§ **Problem**:
Below are records; extract exactly the lines from the one with "平均值 | 在售数量: 58.4 -> 59.0" through the final line, including both, but drop the pictures.

== Records shown

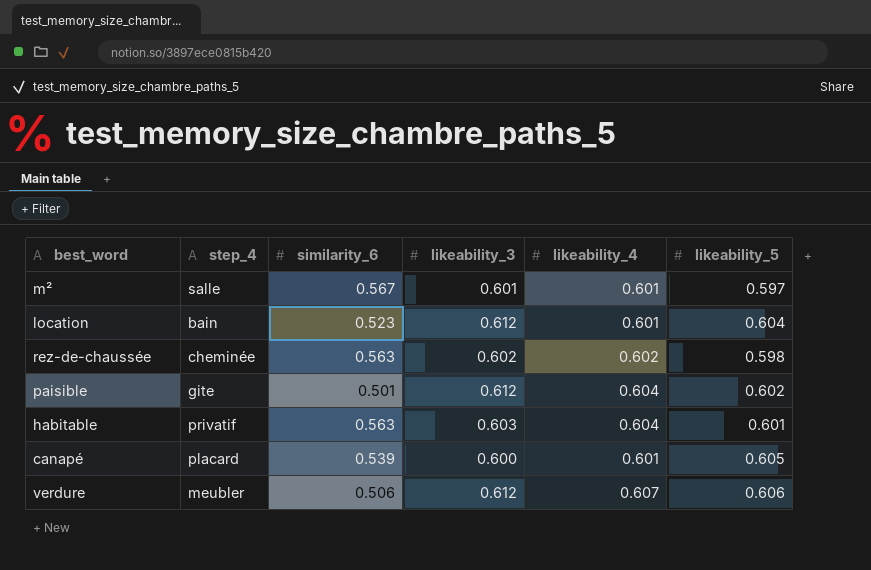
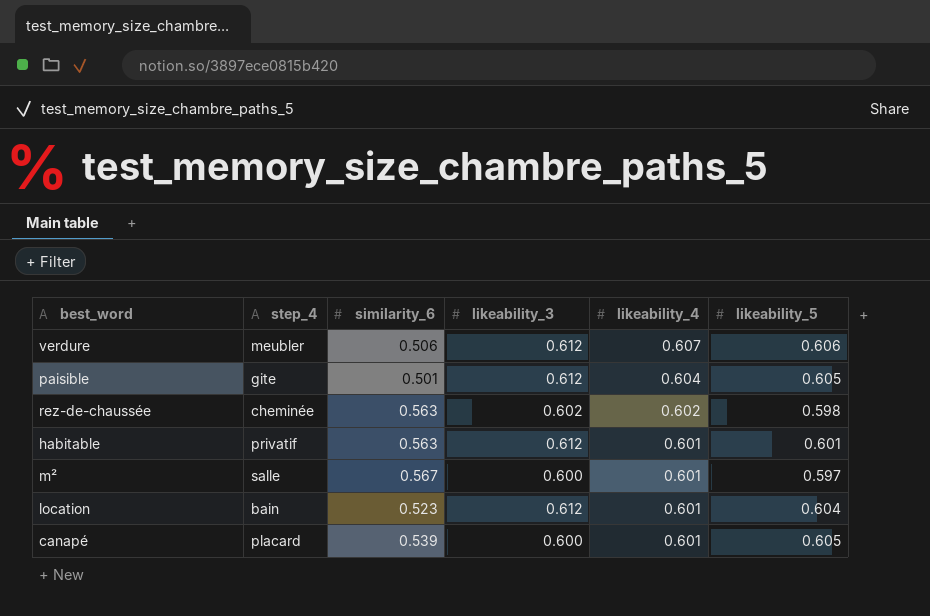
row order: none -> likeability_4 descending
paisible | likeability_5: 0.602 -> 0.605
habitable | likeability_3: 0.603 -> 0.612
habitable | likeability_4: 0.604 -> 0.601
m² | likeability_3: 0.601 -> 0.600

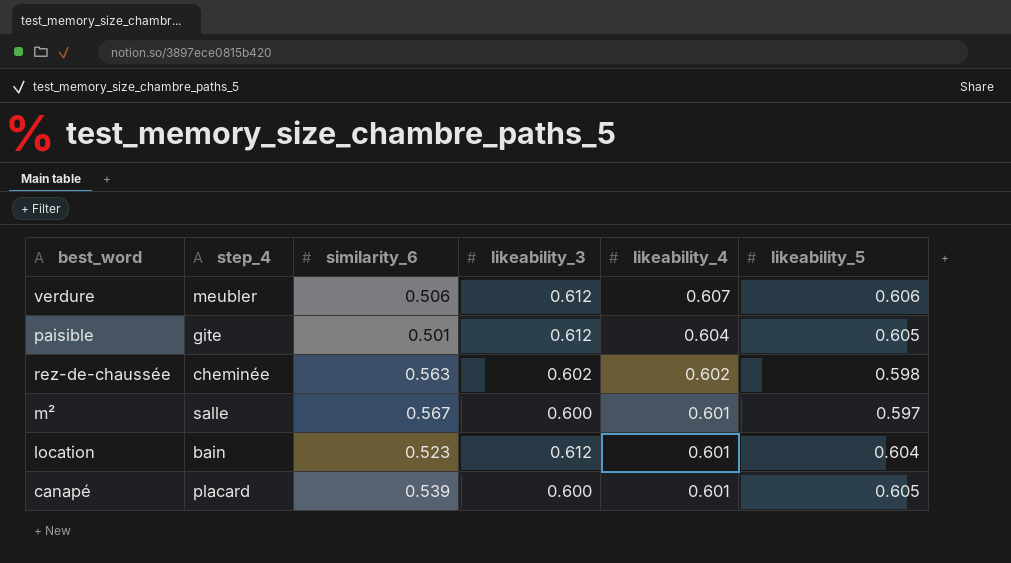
row habitable: privatif | 0.563 | 0.612 | 0.601 | 0.601 -> none

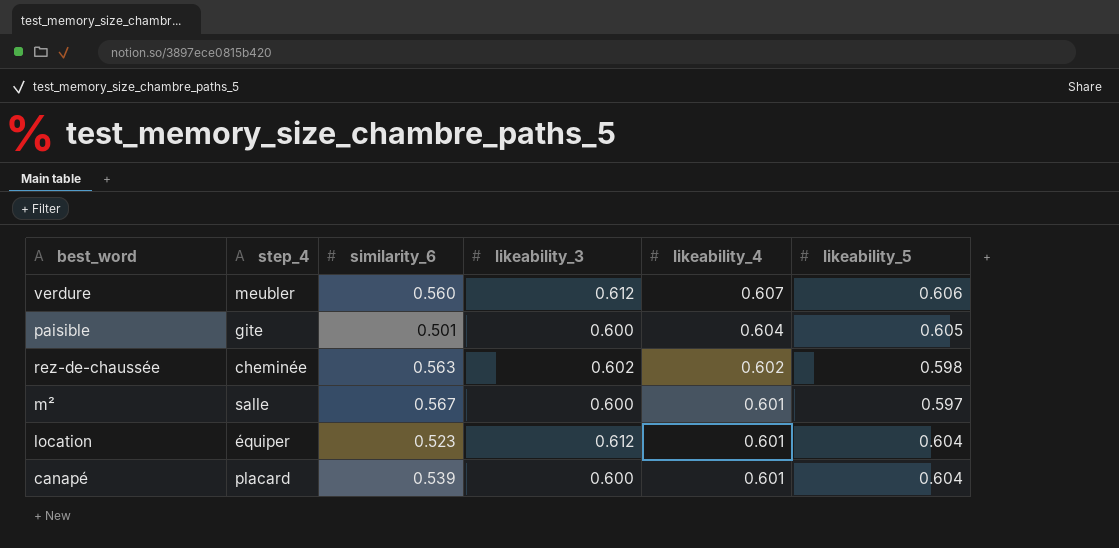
verdure | similarity_6: 0.506 -> 0.560
paisible | likeability_3: 0.612 -> 0.600
location | step_4: bain -> équiper
canapé | likeability_5: 0.605 -> 0.604

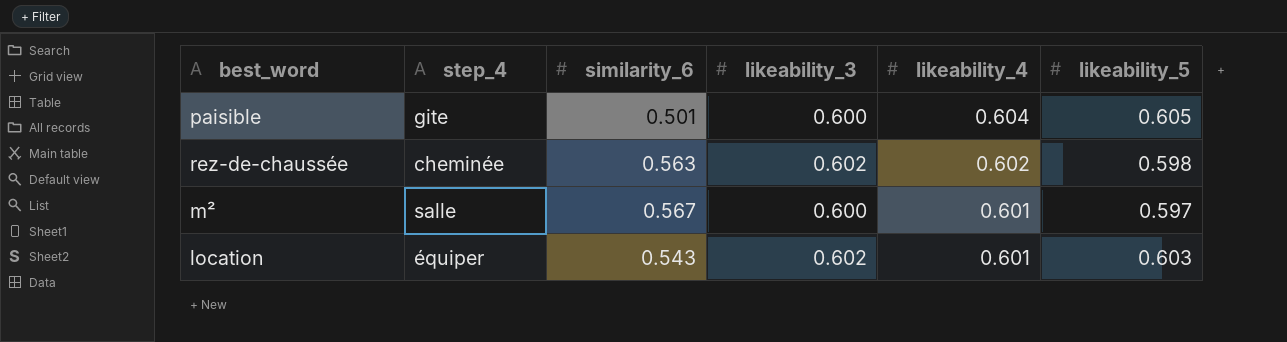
row verdure: meubler | 0.560 | 0.612 | 0.607 | 0.606 -> none
row canapé: placard | 0.539 | 0.600 | 0.601 | 0.604 -> none
location | similarity_6: 0.523 -> 0.543
location | likeability_3: 0.612 -> 0.602
location | likeability_5: 0.604 -> 0.603

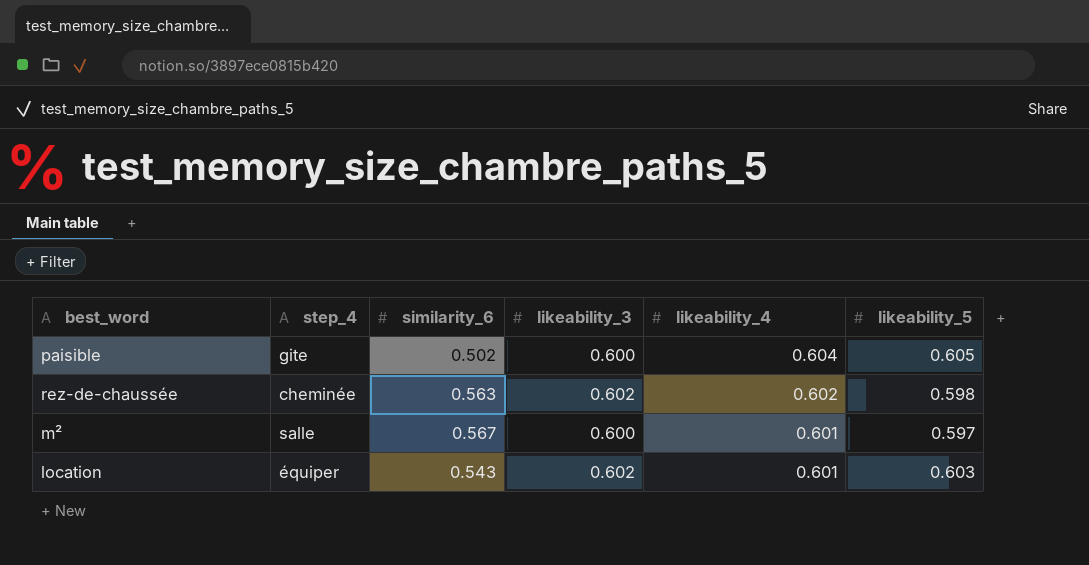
paisible | similarity_6: 0.501 -> 0.502

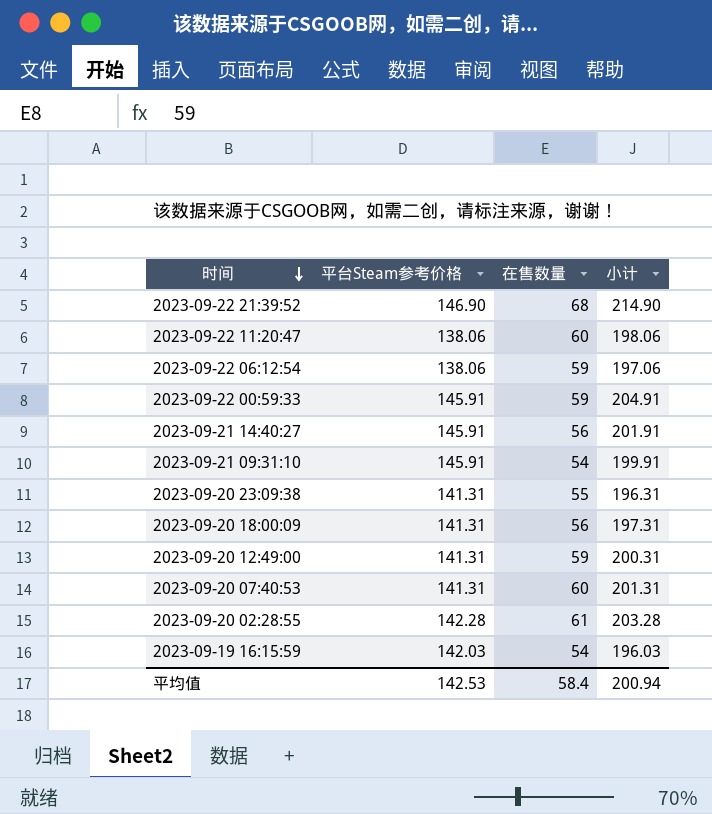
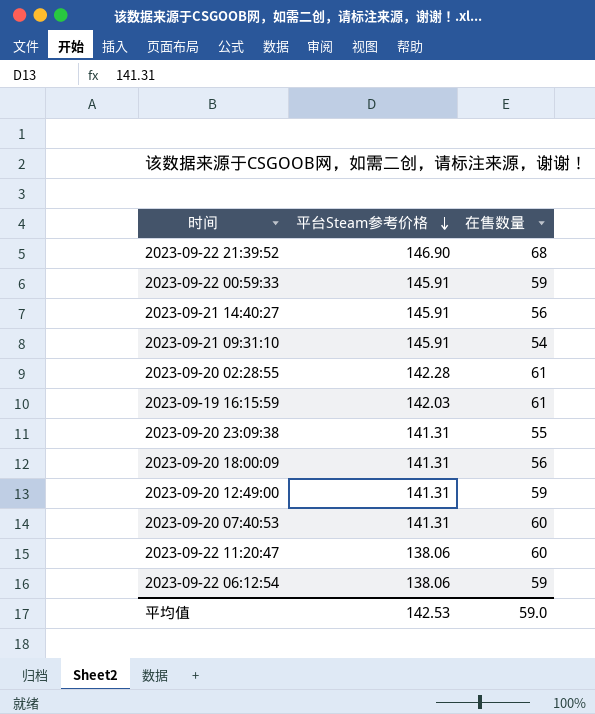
row order: 时间 descending -> 平台Steam参考价格 descending
column 小计 | formula: [平台Steam参考价格] + [在售数量] -> none
2023-09-19 16:15:59 | 在售数量: 54 -> 61
平均值 | 在售数量: 58.4 -> 59.0

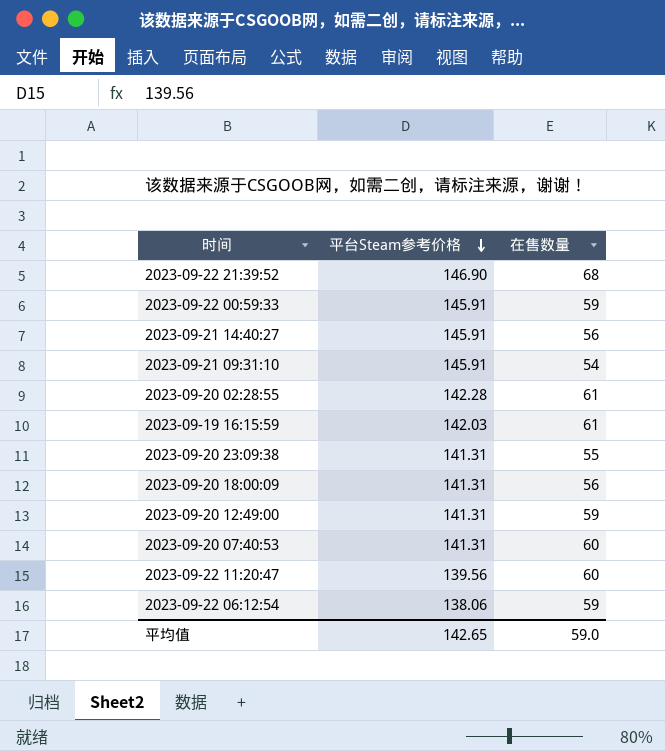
2023-09-22 11:20:47 | 平台Steam参考价格: 138.06 -> 139.56
平均值 | 平台Steam参考价格: 142.53 -> 142.65

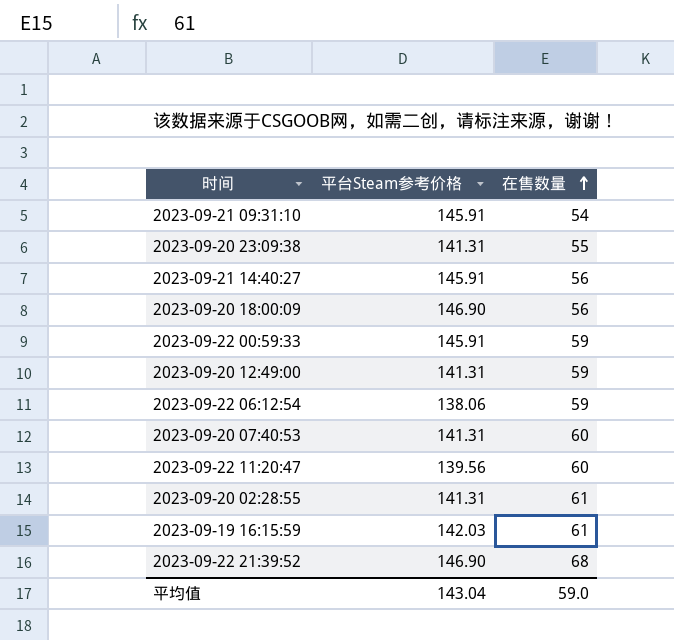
row order: 平台Steam参考价格 descending -> 在售数量 ascending
2023-09-20 18:00:09 | 平台Steam参考价格: 141.31 -> 146.90
2023-09-20 02:28:55 | 平台Steam参考价格: 142.28 -> 141.31
平均值 | 平台Steam参考价格: 142.65 -> 143.04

====

§ **Expected answer**:
平均值 | 在售数量: 58.4 -> 59.0

2023-09-22 11:20:47 | 平台Steam参考价格: 138.06 -> 139.56
平均值 | 平台Steam参考价格: 142.53 -> 142.65

row order: 平台Steam参考价格 descending -> 在售数量 ascending
2023-09-20 18:00:09 | 平台Steam参考价格: 141.31 -> 146.90
2023-09-20 02:28:55 | 平台Steam参考价格: 142.28 -> 141.31
平均值 | 平台Steam参考价格: 142.65 -> 143.04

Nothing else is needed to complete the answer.